Among these movements were several initiated by Chinese philosophers; through the texts left behind by these philosophers --- generally compiled by their disciples --- Puett and Gross-Loh provide a window into an alternative way of understanding and living our lives.

The first of the philosophers discussed, Confucius (551-479 BC), felt that we should focus on our small, daily actions in order to not only change for the better the way we live, but also transform the world around us. Drawing from The Analects, a text compiling statements and actions attributed to Confucius, Puett and Gross-Loh examine his emphasis on carrying out our everyday activities and interactions with others through rituals --- patterned actions and reactions that we consciously create.
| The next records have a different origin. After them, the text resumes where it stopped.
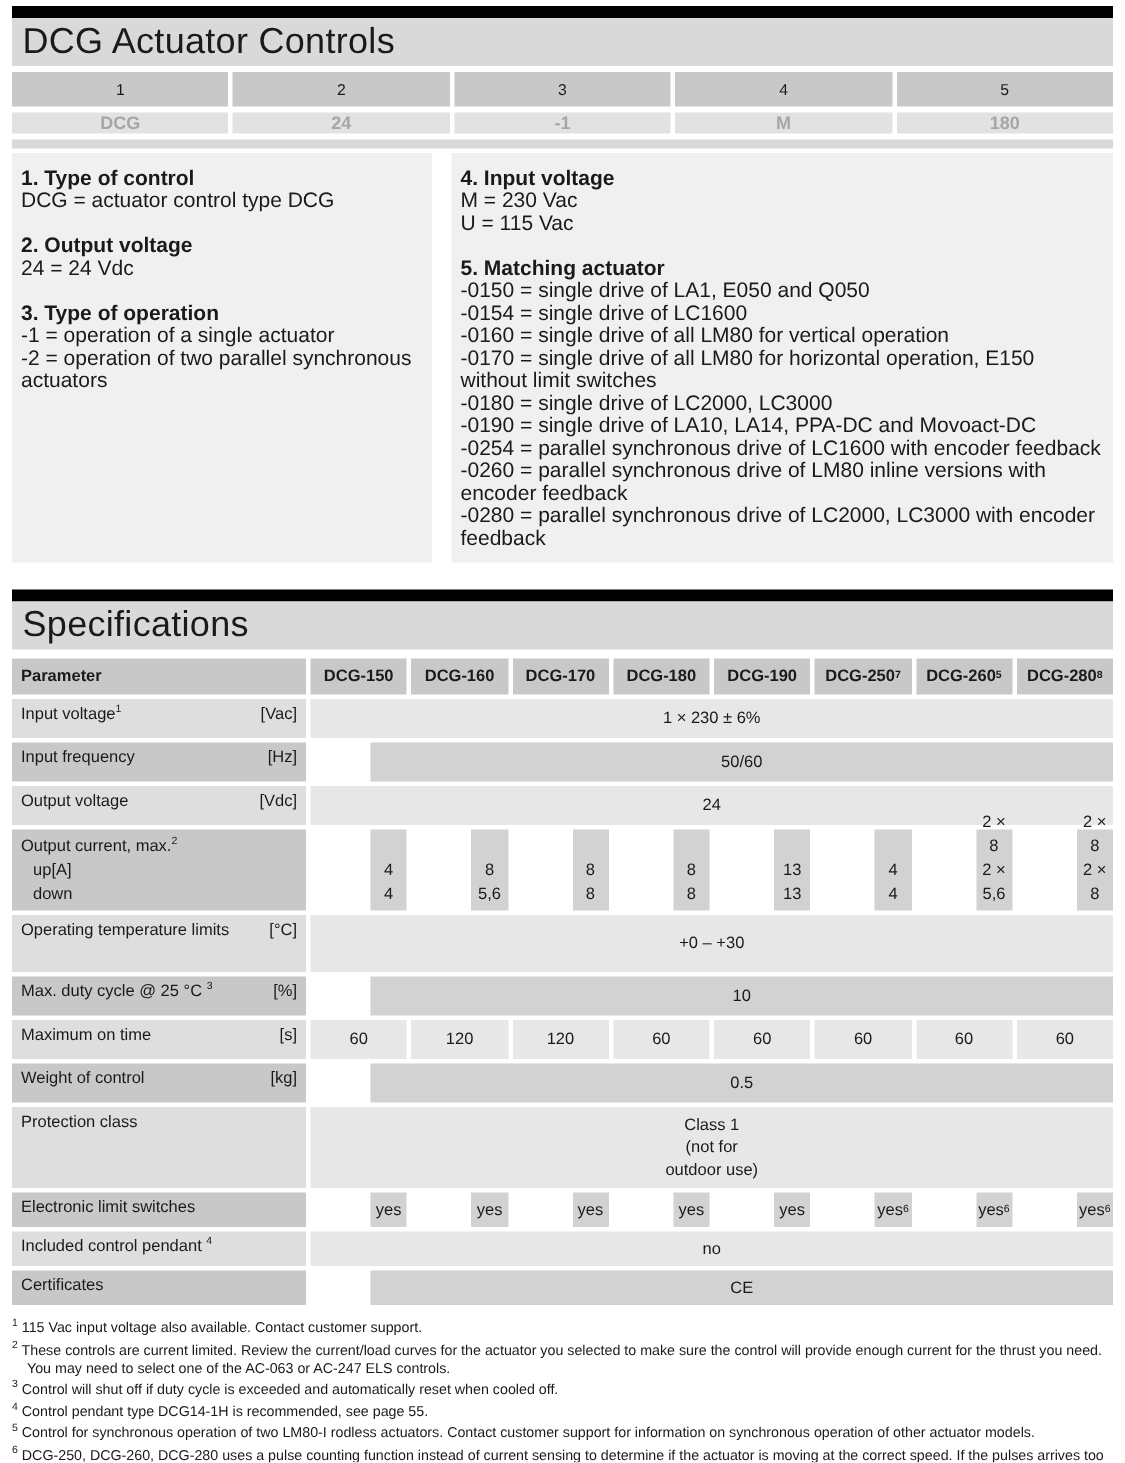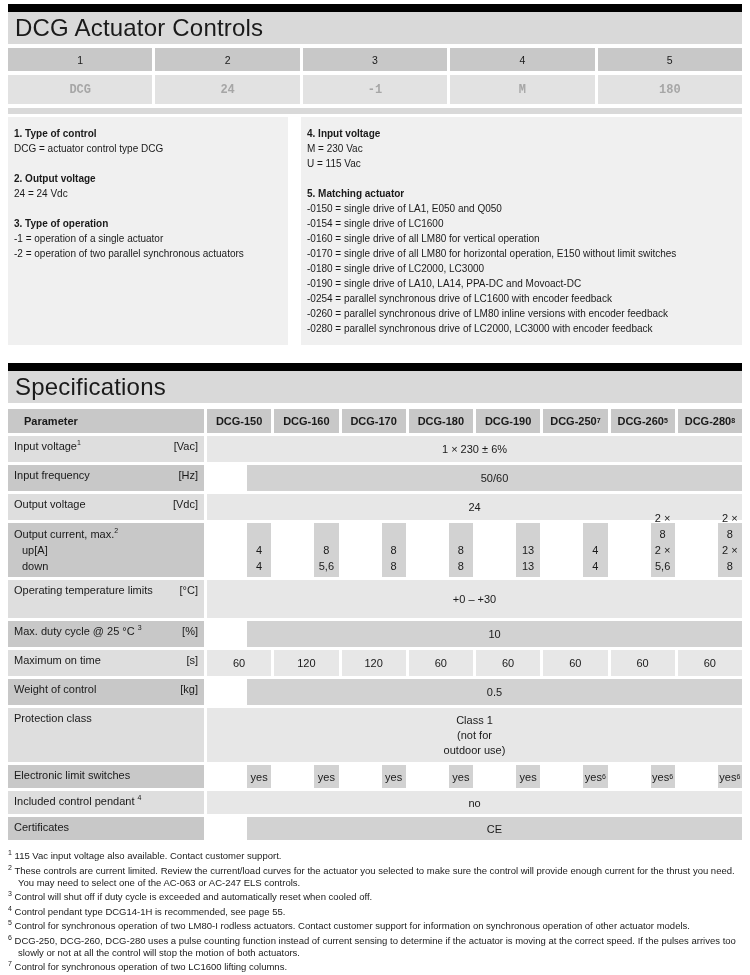"DCG" .code-cell { font-family: Liberation Mono, monospace -> none; height: 29px -> 14px }
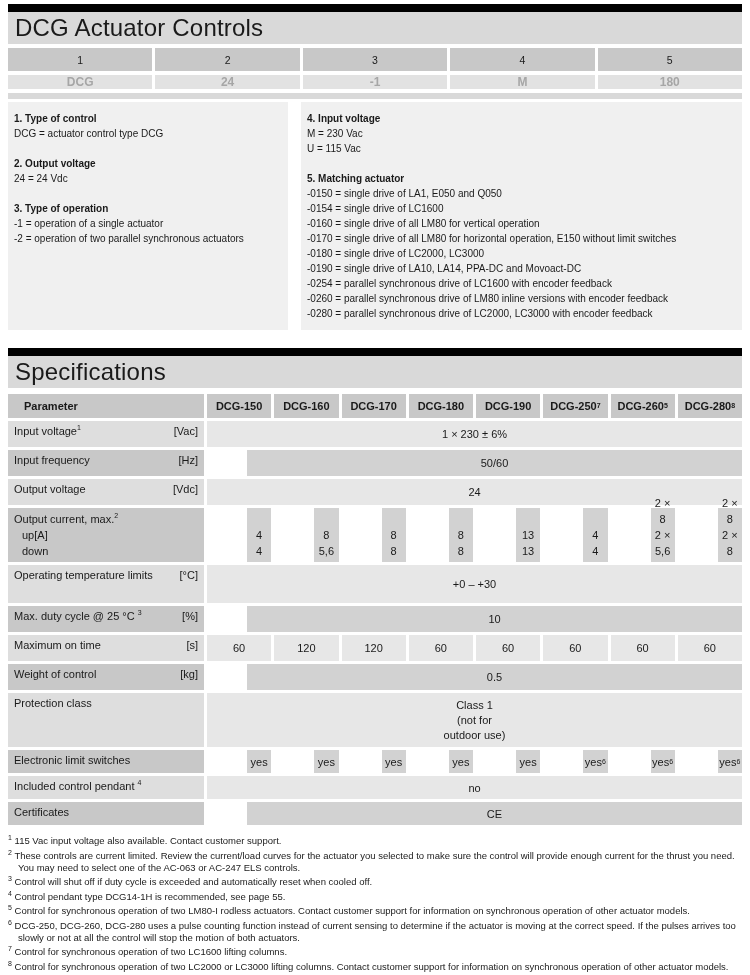"1. Type of control" .panel { font-size: 10px -> 14px }
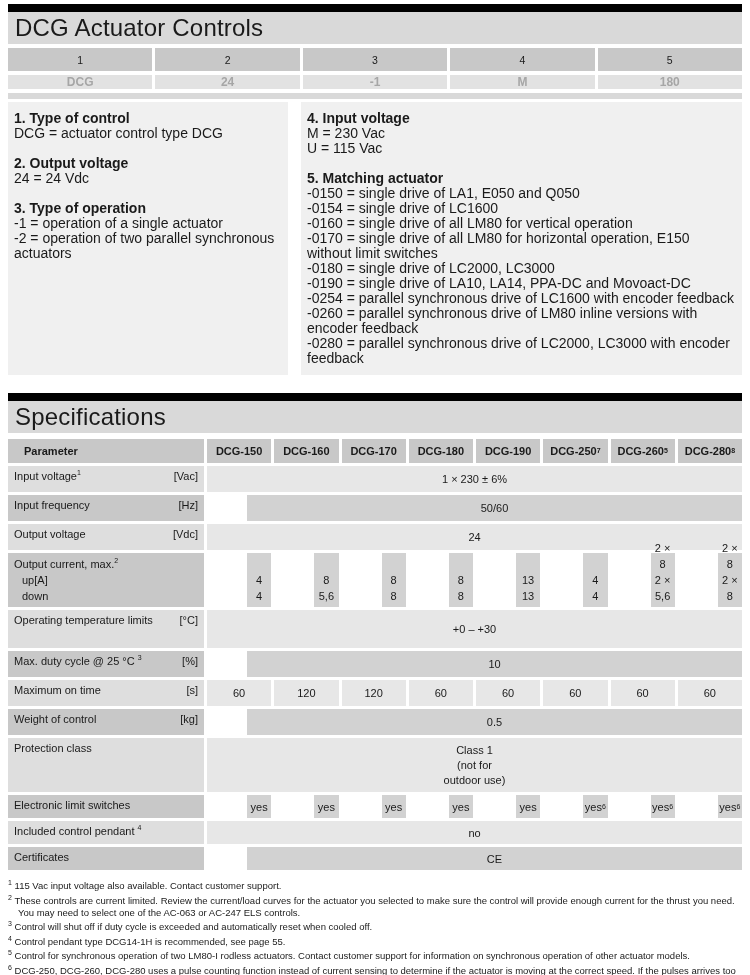"Parameter" .hrow .hparam { padding-left: 16px -> 6px }
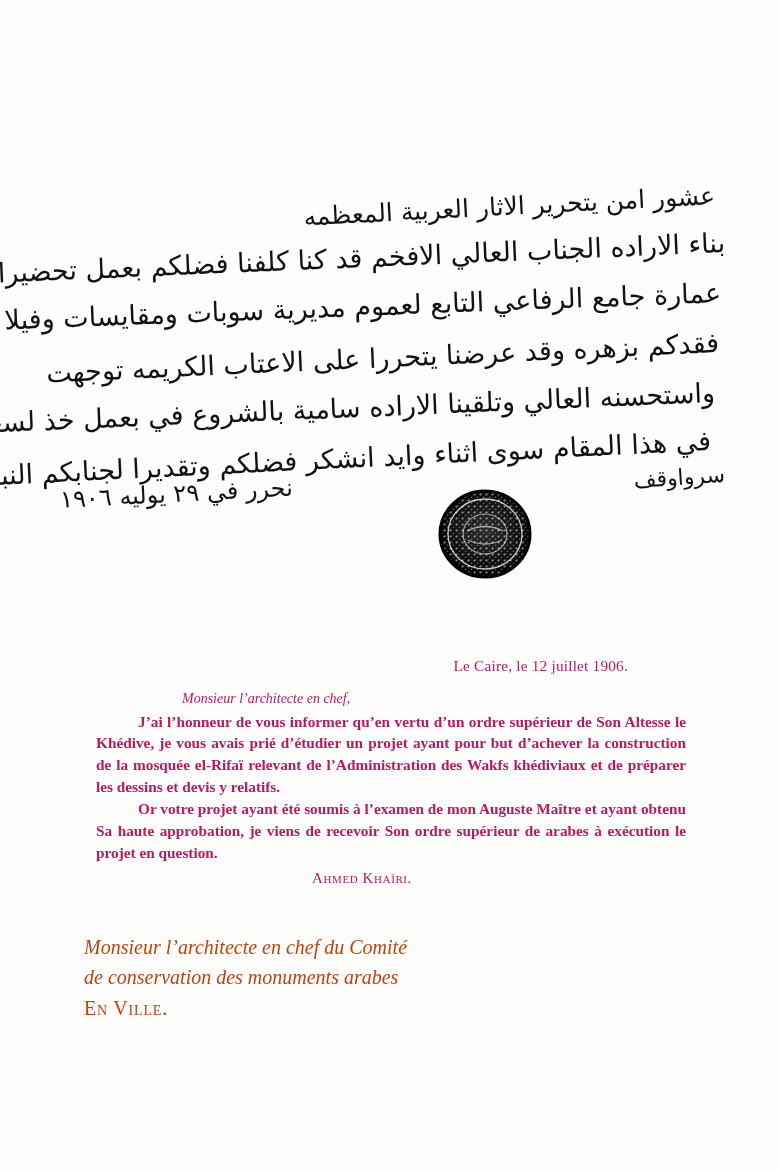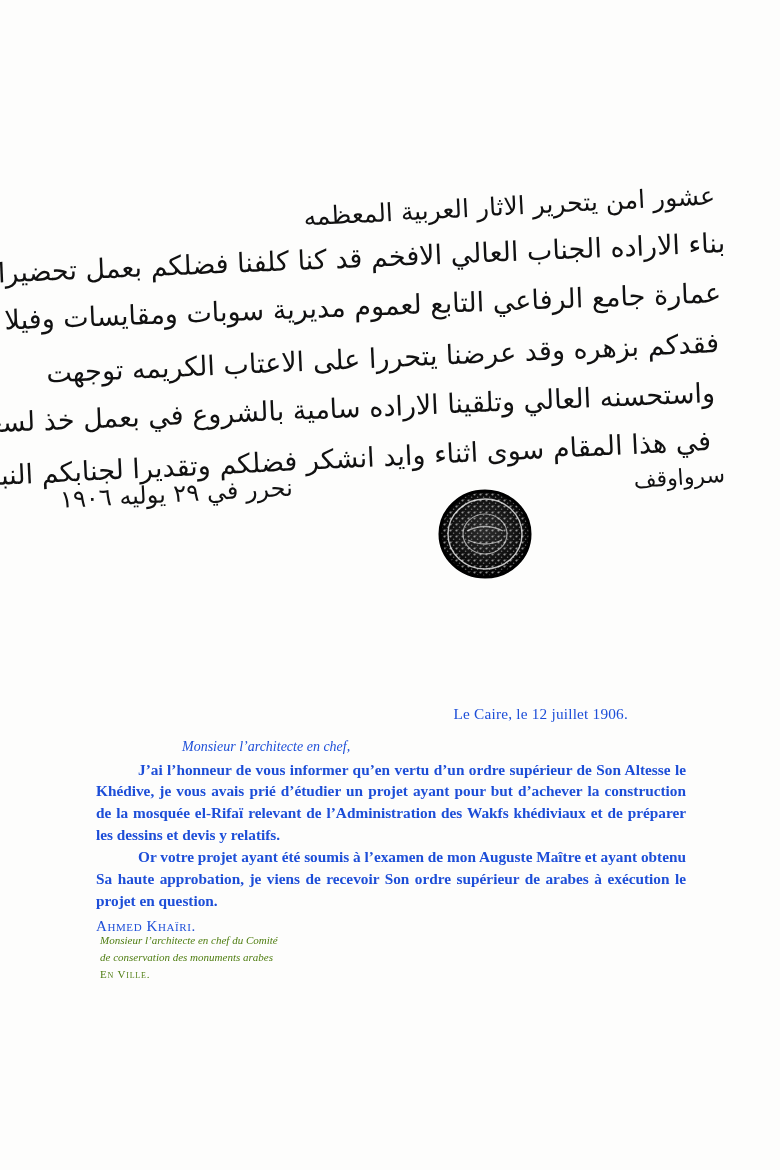"Le Caire, le 12 juillet" .letter { color: #1d4ed8 -> #be185d; margin-top: 48px -> none }
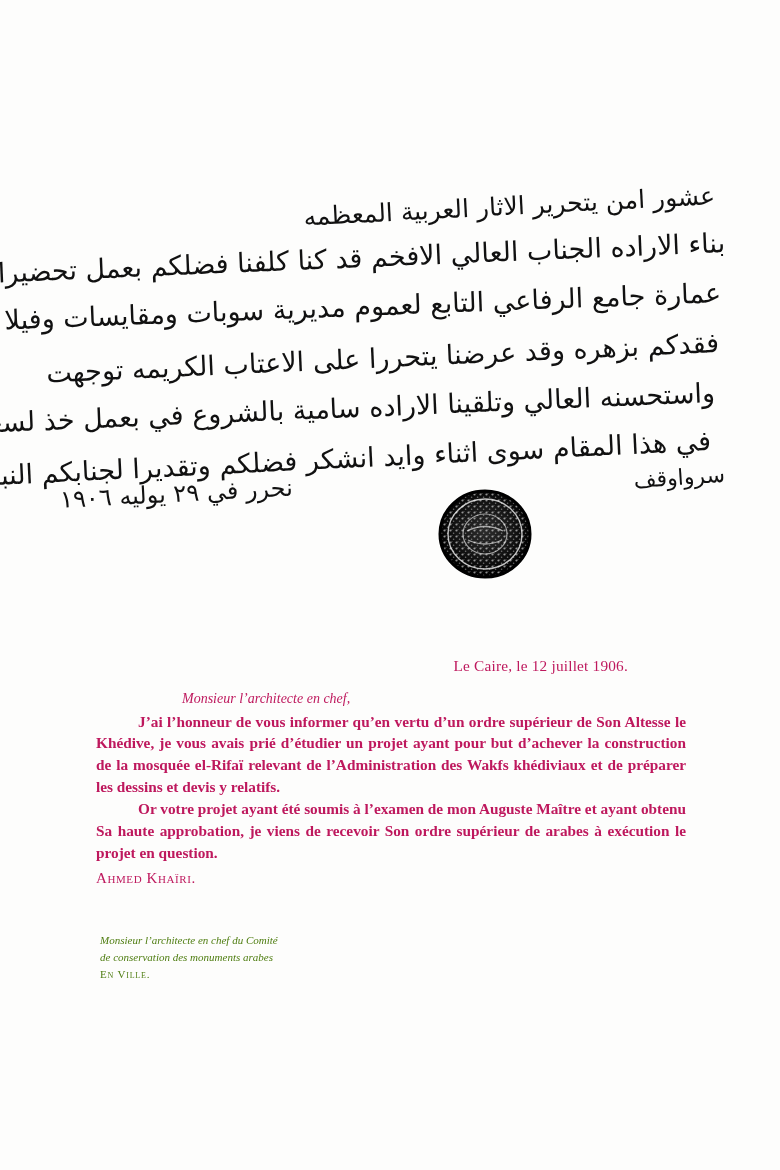"Ahmed Khaïri." .signature { text-align: left -> center }
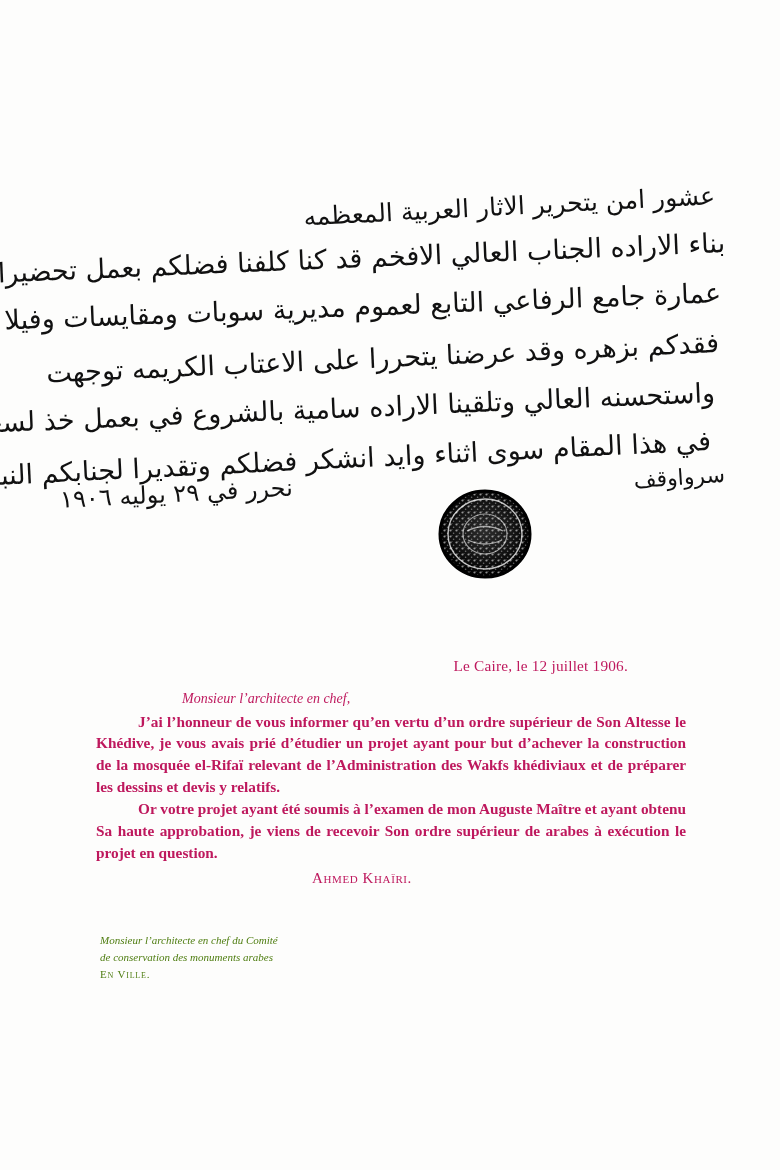"Monsieur l’architecte en chef du" .addressee { color: #4d7c0f -> #c2410c; font-size: 11px -> 20px; left: 100px -> 84px }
Far from the commonplace view of rituals as contrived and artificial, Confucius saw rituals as enabling us to break free of our existing, unthinking modes of behavior, rote rituals that we follow without pausing to consider their origin or impact.

Instead of defaulting to these existing patterns of behavior, Confucius encourages us to consciously create new, “as-if” rituals --- behaviors that we perform as-if the world were the way we would prefer it to be; by then performing such rituals repeatedly, we will gradually transform ourselves, and so our world. The authors give the historical example of “please” and “thank you”, a ritual they describe as having developed centuries ago, as the market economy spread: in that market setting, people wanted to create a brief moment of pretended equality between participants who were not generally equal in fact ---- that is, an “as-if we are equal” ritual to smooth out the interaction.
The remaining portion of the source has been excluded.